さらに子どもがママと離れるのが嫌だ、保育園行かないとひとしきりぐずったりします。

8:30
保育園から職場へ。
普段15分ほどの距離でも、車が混んでいると20~30分かかることもしばしばです。

9:00
職場へ。

こうして、直接行けば20分ほどで着く職場でも、途中で保育園によるためには1時間以上前に家を出て、その2時間以上前から起きて準備をしているのです。

30分通勤時間が伸びたらどうなる?

これが最初の杉並区の方の言うように30分ずつずれるとしましょう。

まだ小さい子が朝7時半には保育園に預けられることになります。

9時から17時まで会社で働いて、残業を全くしないで走って帰ったとしても、18時半前につくことは難しいでしょう。

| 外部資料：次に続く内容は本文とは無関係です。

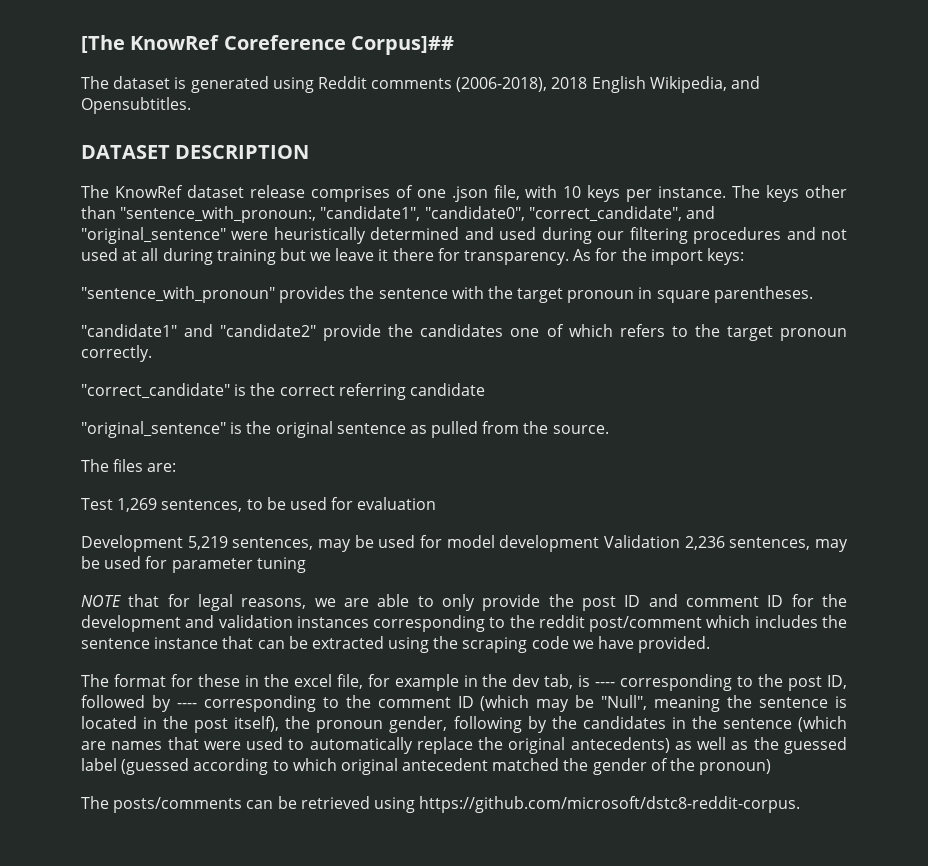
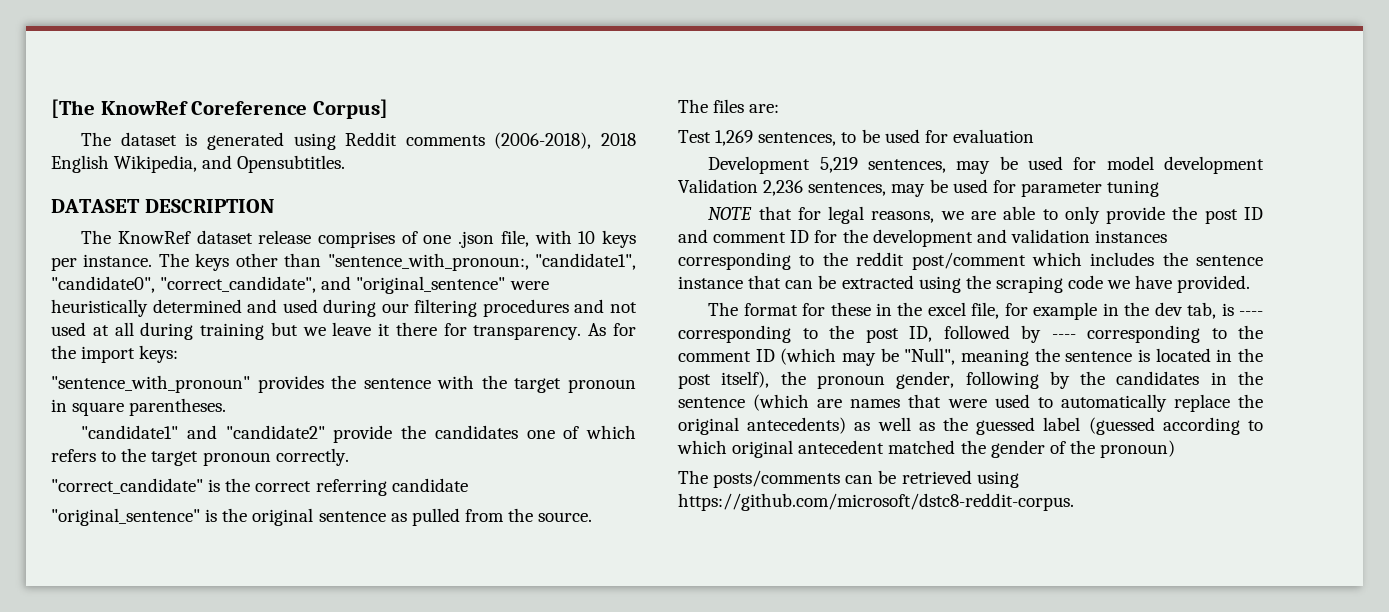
[350,36,454,55] Corpus]## -> [313,99,389,119] Corpus]

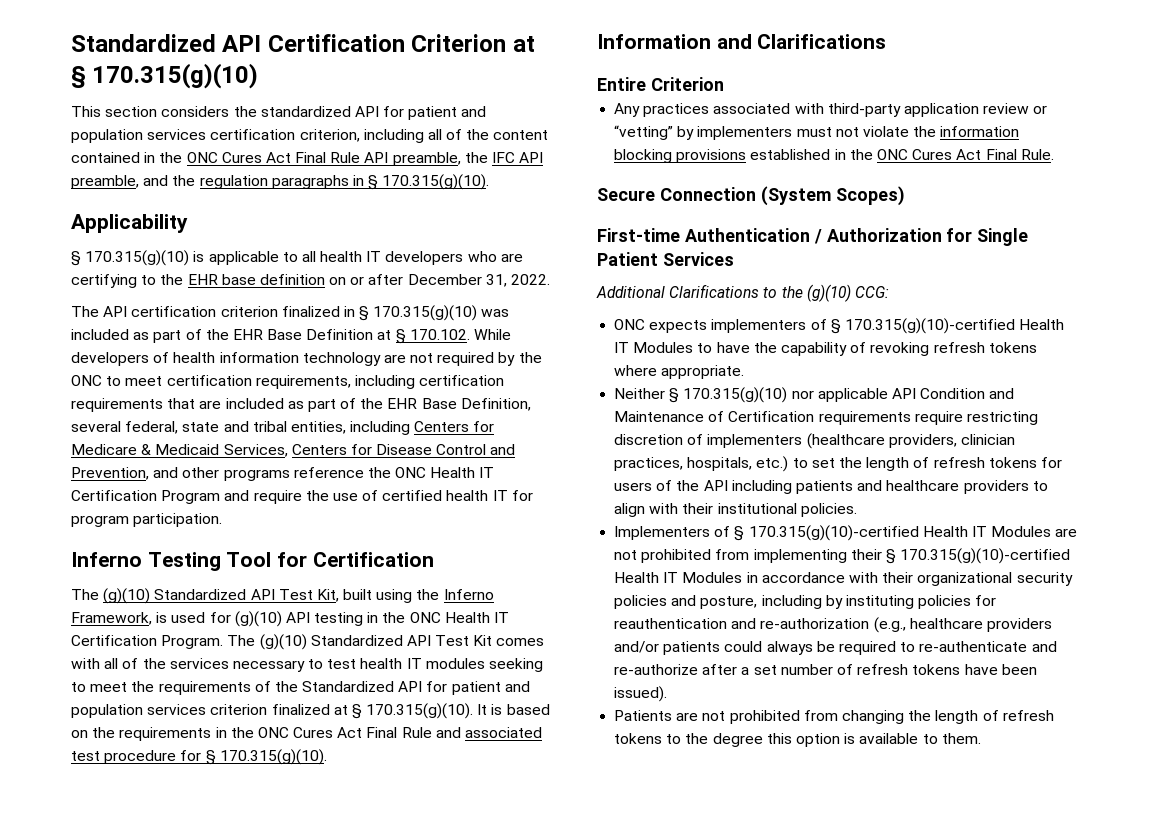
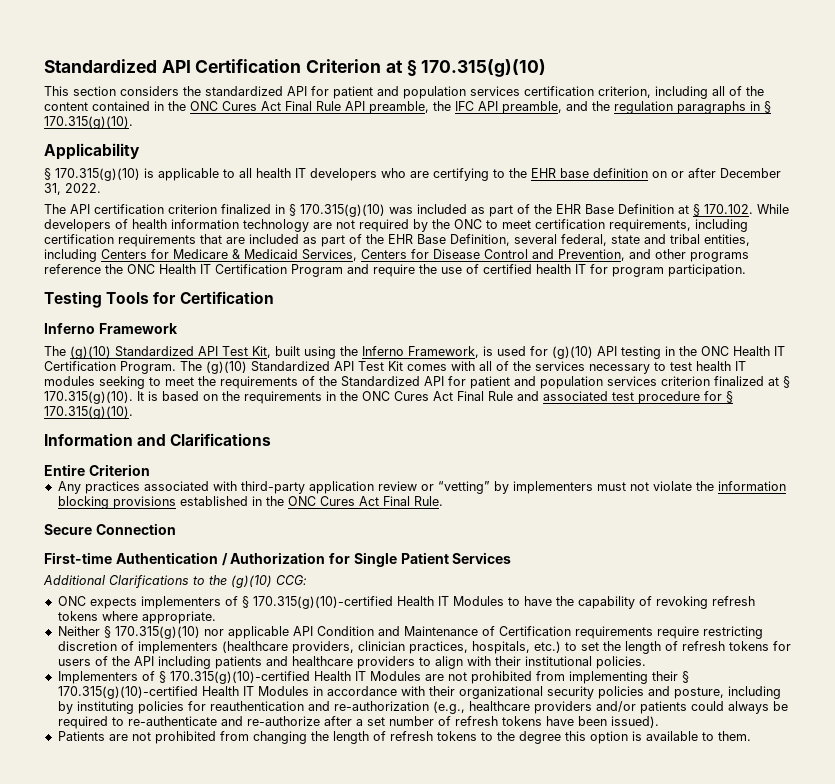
[71,552,272,571] Inferno Testing Tool -> [44,291,150,308] Testing Tools
(434, 559) none -> [44,323,178,334] // Inferno Framework
[760,186,905,206] (System Scopes) -> (176, 529) none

これで子どもの保育時間は11時間を超えます。1時間も残業すれば、保育時間は12時間超。小さな体で毎日12時間頑張ることになるのです。

保育園に長く預けられる子ども

 

それでもこれはとても順調な時の話、子どもはとにかくよく体調を崩すのです。しかも、急に悪くなることも少なくありません。

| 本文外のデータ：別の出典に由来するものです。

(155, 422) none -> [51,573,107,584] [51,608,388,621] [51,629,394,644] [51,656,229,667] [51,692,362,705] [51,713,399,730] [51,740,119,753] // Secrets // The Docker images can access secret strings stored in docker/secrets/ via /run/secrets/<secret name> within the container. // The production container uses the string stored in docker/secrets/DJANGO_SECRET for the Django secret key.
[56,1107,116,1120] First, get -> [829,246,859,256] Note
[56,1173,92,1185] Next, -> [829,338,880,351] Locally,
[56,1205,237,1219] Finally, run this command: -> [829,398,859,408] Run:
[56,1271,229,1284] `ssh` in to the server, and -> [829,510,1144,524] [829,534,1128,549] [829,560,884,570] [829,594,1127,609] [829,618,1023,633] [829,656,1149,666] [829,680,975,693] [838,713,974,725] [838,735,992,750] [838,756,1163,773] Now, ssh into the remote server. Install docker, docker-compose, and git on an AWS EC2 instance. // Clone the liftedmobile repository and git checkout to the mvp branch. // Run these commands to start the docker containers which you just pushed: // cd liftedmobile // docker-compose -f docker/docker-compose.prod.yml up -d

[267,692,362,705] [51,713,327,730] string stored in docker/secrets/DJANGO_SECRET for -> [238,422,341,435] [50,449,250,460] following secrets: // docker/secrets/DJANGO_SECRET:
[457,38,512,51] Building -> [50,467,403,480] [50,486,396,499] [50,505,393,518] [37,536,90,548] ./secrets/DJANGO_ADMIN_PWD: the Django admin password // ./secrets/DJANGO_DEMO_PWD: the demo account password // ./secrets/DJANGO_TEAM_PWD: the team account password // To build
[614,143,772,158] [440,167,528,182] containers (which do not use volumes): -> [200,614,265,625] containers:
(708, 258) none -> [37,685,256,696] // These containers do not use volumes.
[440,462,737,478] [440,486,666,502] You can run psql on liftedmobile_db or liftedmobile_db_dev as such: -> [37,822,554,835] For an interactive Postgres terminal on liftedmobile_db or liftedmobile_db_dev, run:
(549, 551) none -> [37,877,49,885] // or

さっきちょっと熱っぽいかもと思って熱を測ったら37度程度だったのが1時間で39度になっていた、なんてことも珍しくありません。

保育園は病院ではありませんから、こうなると保護者の方に連絡をしてお迎えをお願いすることにあります。

熱を出して苦しい状態で、保護者が迎えに来るのは早くて1時間後、通常は仕事の調整をしてから帰ってくるのでもっと遅くなります。

本当に「たった30分」?

大人にとってはたった30分かもしれませんが、子どもと一緒に行動する場合は最低でも倍の時間がかかります。そして緊急の場合でも30分も余分に時間がかかるのです。

他にも先の東関東大震災のときのように帰宅困難になった場合もあります。

車や電車で1時間の距離を歩いて帰ってくると何時間かかるんでしょう。

夜のうちに迎えに行くことはまず難しいでしょう。実際、3つ離れた駅に通っていた高校生の息子は電車が止まってしまいその日にかえってくることはできませんでした。

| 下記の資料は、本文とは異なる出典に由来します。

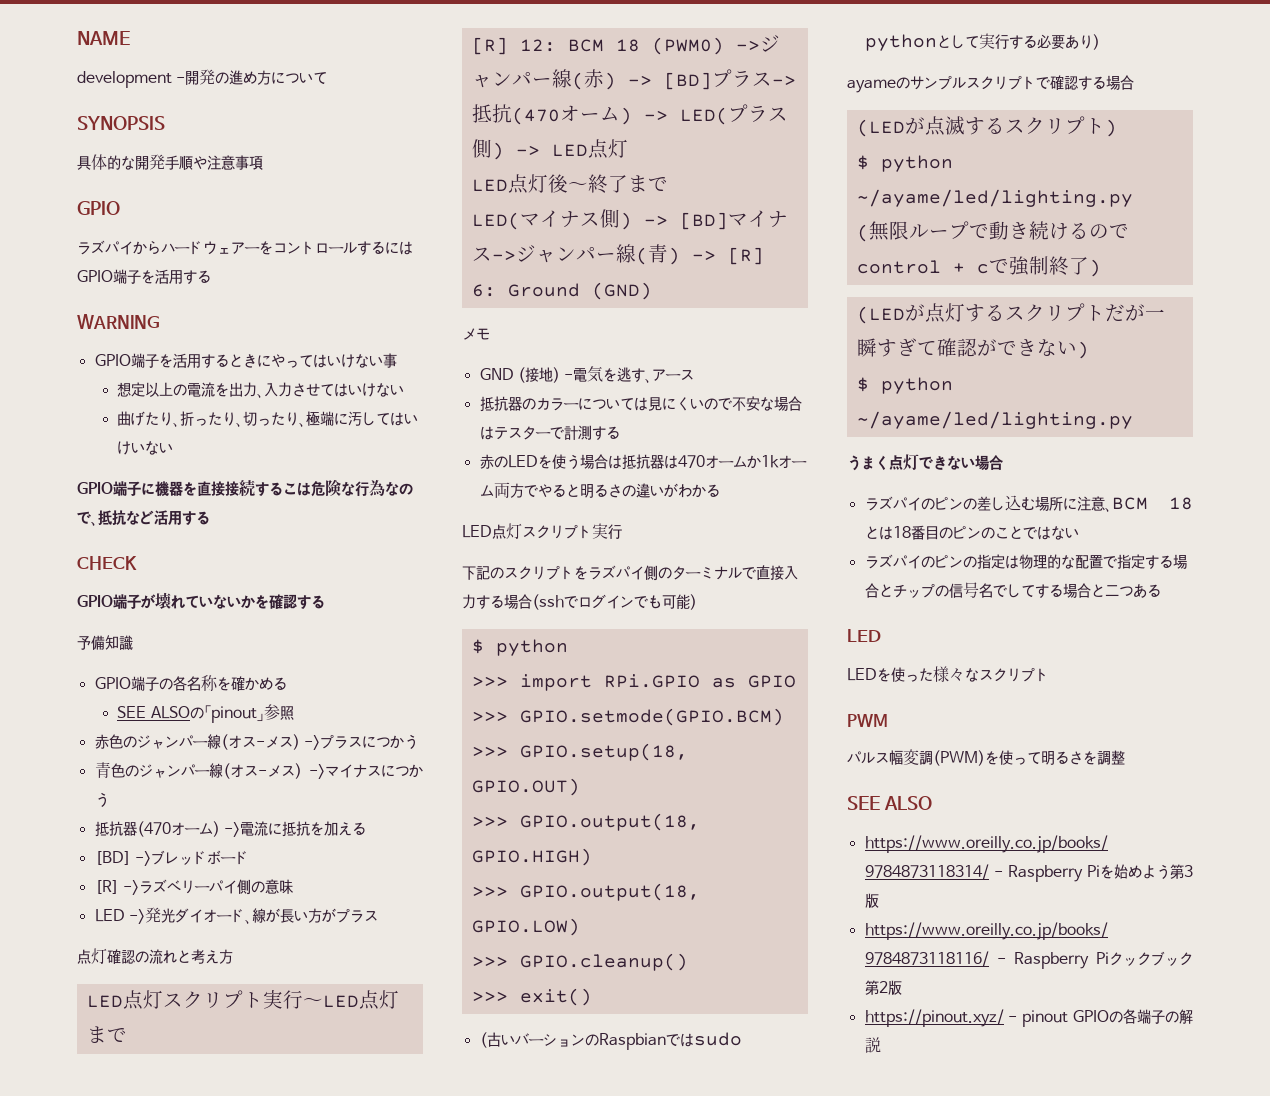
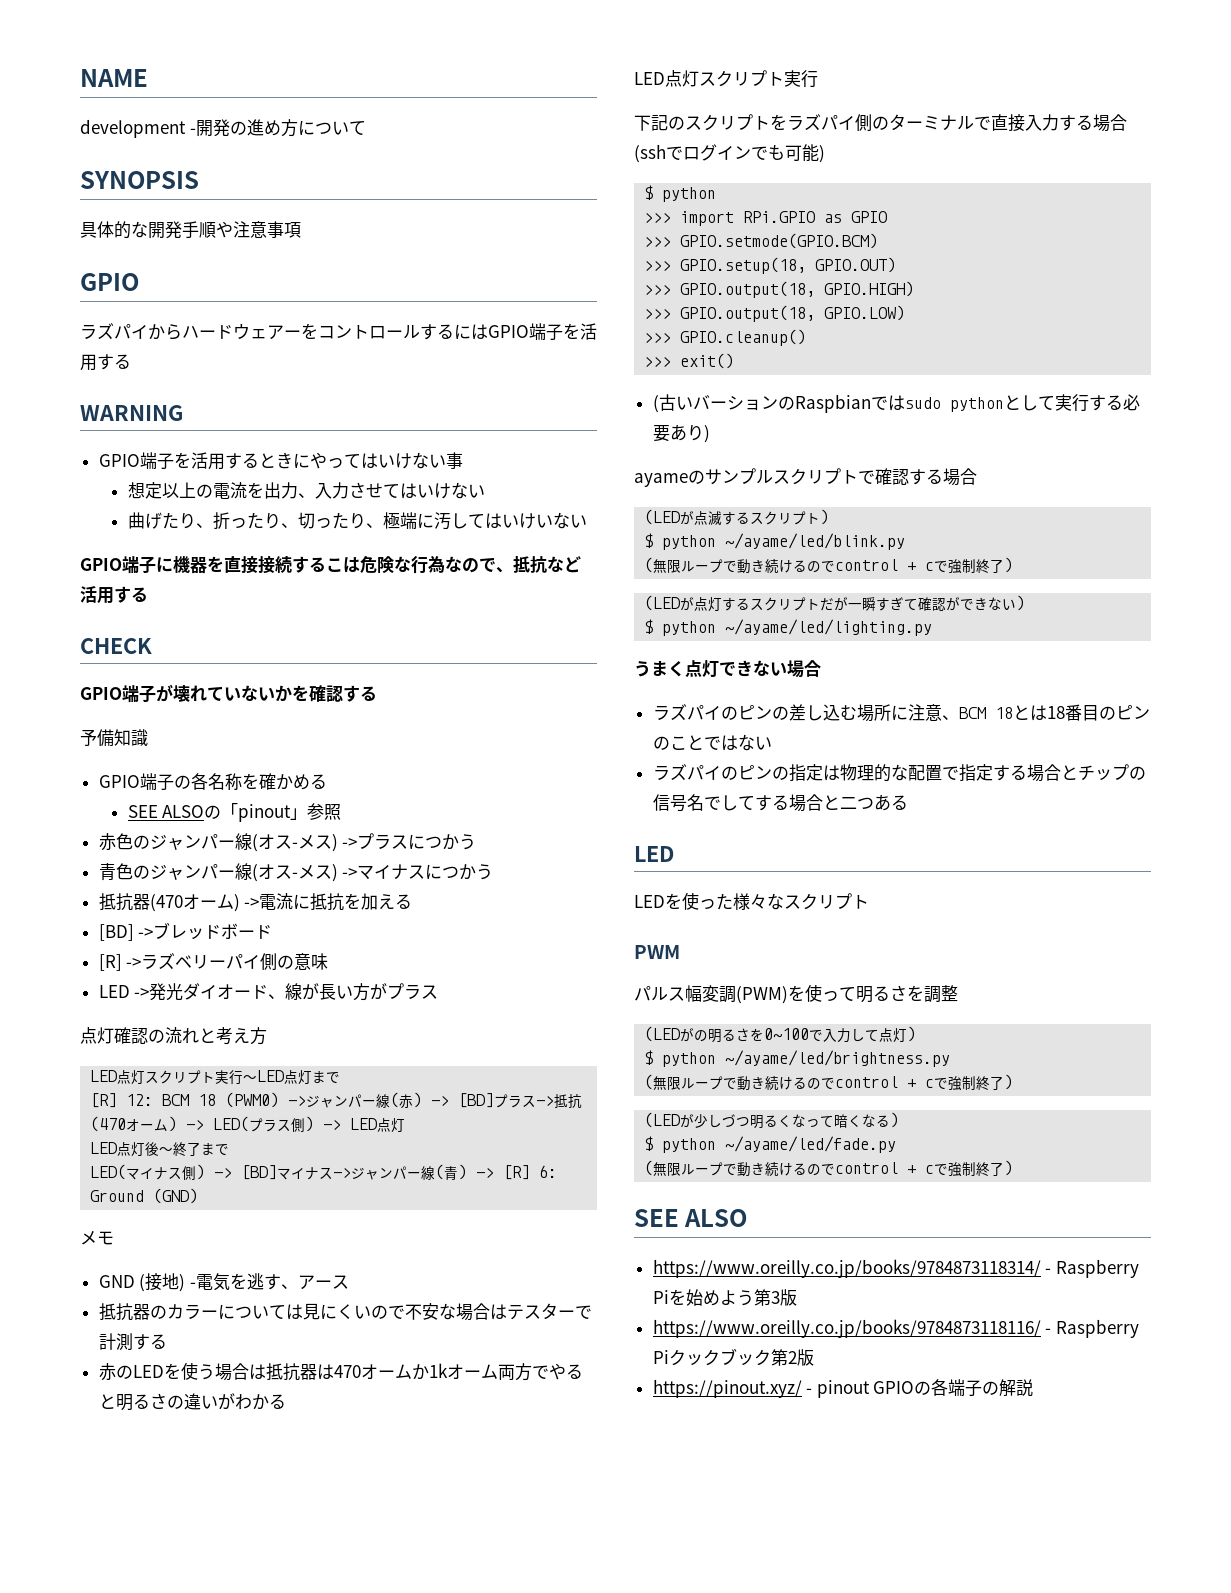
[856,189,1133,207] ~/ayame/led/lighting.py -> [725,533,906,550] ~/ayame/led/blink.py
(1125, 757) none -> [644,1026,917,1043] [644,1050,951,1067] [644,1074,1014,1091] [644,1112,900,1129] [644,1136,897,1153] [644,1160,1014,1177] // (LEDがの明るさを0~100で入力して点灯) // $ python ~/ayame/led/brightness.py // (無限ループで動き続けるのでcontrol + cで強制終了) // (LEDが少しづつ明るくなって暗くなる) // $ python ~/ayame/led/fade.py // (無限ループで動き続けるのでcontrol + cで強制終了)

子どもを預けている場所と、自分の勤め先が余分に30分離れていると言うのはこれだけのリスクがあるのです。

保育園に長く預けられる子ども

みんなが満足できる解決方法は・・・

もちろん、公園がなくなっていいと思っているわけではありません。
子どもを育てる人だけが優遇されるべきだと思っているわけでもありません。

でも、保育園に入れなければ仕事を辞めざるを得ないという2つの選択しかなくなっている保護者が、杉並区だけで560人いるんだそうです。

みんなが納得のいく方法というのは難しいですが、何か妙案はないのかと胸を痛めるニュースでした。